_Problem to work on:_
Your result will be the set of lines with "Iefmin", copied from the material below.

- - - -

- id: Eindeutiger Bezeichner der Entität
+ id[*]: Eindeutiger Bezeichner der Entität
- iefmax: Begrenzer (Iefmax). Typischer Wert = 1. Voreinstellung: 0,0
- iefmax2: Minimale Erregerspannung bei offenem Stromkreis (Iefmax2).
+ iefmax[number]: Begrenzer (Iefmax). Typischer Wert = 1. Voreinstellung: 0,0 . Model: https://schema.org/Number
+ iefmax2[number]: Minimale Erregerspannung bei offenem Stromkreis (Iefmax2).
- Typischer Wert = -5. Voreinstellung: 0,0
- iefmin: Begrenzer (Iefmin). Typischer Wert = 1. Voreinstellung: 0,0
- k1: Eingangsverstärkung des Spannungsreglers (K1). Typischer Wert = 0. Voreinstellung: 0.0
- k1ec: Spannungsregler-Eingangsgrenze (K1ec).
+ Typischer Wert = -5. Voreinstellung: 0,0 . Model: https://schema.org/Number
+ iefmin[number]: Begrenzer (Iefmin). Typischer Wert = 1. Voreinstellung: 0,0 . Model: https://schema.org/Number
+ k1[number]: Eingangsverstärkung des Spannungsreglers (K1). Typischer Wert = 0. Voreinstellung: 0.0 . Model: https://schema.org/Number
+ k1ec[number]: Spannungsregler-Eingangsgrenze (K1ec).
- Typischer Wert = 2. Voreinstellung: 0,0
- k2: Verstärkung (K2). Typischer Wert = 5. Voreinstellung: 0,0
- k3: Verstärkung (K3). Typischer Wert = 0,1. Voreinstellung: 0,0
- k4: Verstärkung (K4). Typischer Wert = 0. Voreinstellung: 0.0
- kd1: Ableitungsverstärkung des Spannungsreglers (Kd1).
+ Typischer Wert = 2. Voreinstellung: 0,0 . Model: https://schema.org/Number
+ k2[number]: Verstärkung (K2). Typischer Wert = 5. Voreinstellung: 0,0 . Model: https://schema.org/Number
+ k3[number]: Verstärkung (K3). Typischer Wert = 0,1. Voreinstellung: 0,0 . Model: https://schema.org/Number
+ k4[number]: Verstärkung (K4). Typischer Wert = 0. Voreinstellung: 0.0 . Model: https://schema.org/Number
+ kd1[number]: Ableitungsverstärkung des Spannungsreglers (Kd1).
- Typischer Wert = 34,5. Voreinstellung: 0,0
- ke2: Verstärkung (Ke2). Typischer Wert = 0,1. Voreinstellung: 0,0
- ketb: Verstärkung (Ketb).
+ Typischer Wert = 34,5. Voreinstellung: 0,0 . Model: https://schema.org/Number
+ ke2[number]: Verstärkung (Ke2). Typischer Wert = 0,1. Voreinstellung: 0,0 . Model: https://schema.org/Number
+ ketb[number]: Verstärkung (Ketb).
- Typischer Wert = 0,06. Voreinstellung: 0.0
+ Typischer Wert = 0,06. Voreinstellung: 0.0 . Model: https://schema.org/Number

- - - -

_Result of this task:_
- iefmin: Begrenzer (Iefmin). Typischer Wert = 1. Voreinstellung: 0,0
+ iefmin[number]: Begrenzer (Iefmin). Typischer Wert = 1. Voreinstellung: 0,0 . Model: https://schema.org/Number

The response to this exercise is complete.